Dataset excerpts Start Marker

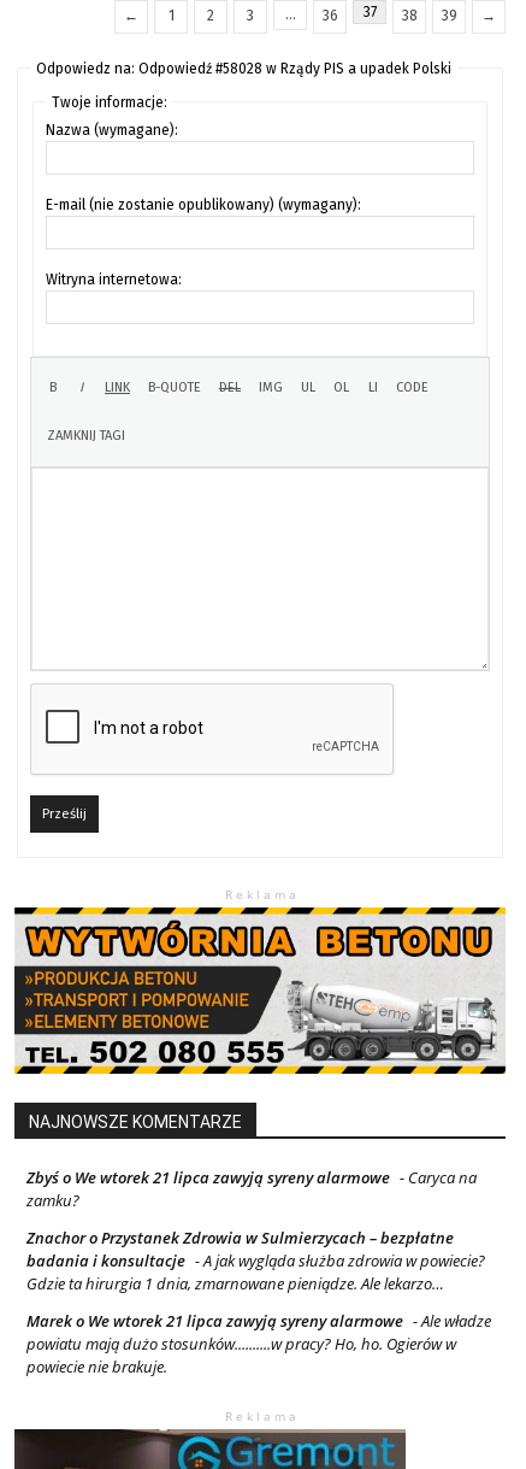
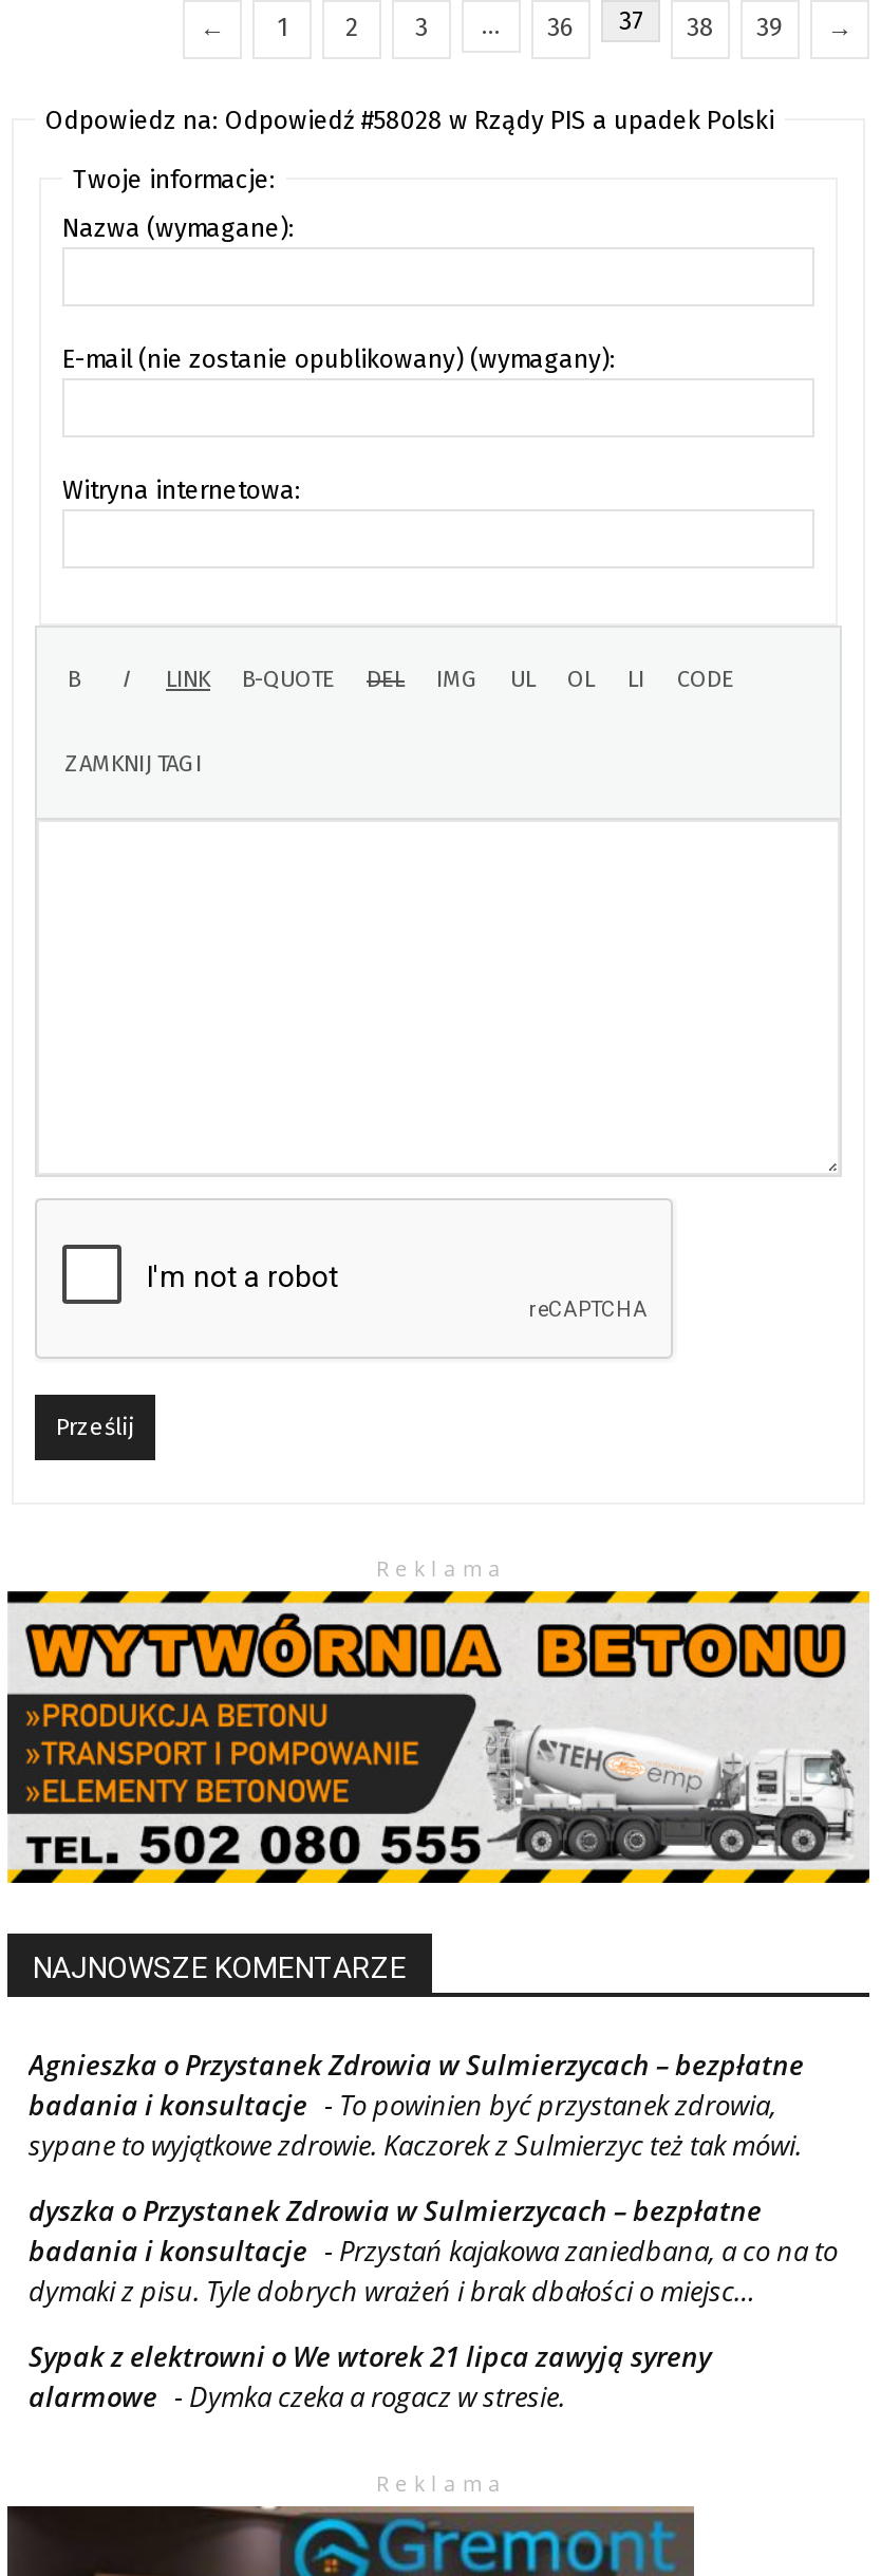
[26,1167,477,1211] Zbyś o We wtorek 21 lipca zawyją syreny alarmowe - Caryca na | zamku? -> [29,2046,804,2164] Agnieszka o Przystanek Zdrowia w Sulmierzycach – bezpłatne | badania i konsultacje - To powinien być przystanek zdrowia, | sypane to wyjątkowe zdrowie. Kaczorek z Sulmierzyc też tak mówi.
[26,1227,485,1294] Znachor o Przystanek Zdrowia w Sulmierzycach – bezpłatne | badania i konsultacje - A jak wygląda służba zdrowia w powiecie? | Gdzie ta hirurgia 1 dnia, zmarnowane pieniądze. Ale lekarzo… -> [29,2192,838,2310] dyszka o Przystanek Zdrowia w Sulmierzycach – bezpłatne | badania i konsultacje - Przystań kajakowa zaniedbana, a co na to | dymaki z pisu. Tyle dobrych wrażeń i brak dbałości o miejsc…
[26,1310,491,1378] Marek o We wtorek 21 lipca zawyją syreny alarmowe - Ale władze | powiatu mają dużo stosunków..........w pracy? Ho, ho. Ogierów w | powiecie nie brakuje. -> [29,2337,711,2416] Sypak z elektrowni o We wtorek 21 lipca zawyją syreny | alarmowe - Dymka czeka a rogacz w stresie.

Dataset excerpts End Marker
Dataset excerpts Start Marker

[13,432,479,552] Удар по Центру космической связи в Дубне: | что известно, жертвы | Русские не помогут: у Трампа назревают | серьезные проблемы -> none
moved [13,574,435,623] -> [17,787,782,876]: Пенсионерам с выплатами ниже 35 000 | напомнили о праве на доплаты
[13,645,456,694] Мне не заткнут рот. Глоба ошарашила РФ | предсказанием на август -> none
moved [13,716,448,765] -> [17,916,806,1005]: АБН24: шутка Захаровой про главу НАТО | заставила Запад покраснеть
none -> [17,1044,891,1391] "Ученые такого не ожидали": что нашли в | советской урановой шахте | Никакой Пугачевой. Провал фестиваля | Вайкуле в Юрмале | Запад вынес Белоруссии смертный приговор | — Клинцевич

Dataset excerpts End Marker

#### [About this task]
Using the records above, set down exactly the lines from the one with "moved [13,574,435,623] ->" through the one with "[13,645,456,694] Мне не", inclusive, and nothing more.

#### [Written answer]
moved [13,574,435,623] -> [17,787,782,876]: Пенсионерам с выплатами ниже 35 000 | напомнили о праве на доплаты
[13,645,456,694] Мне не заткнут рот. Глоба ошарашила РФ | предсказанием на август -> none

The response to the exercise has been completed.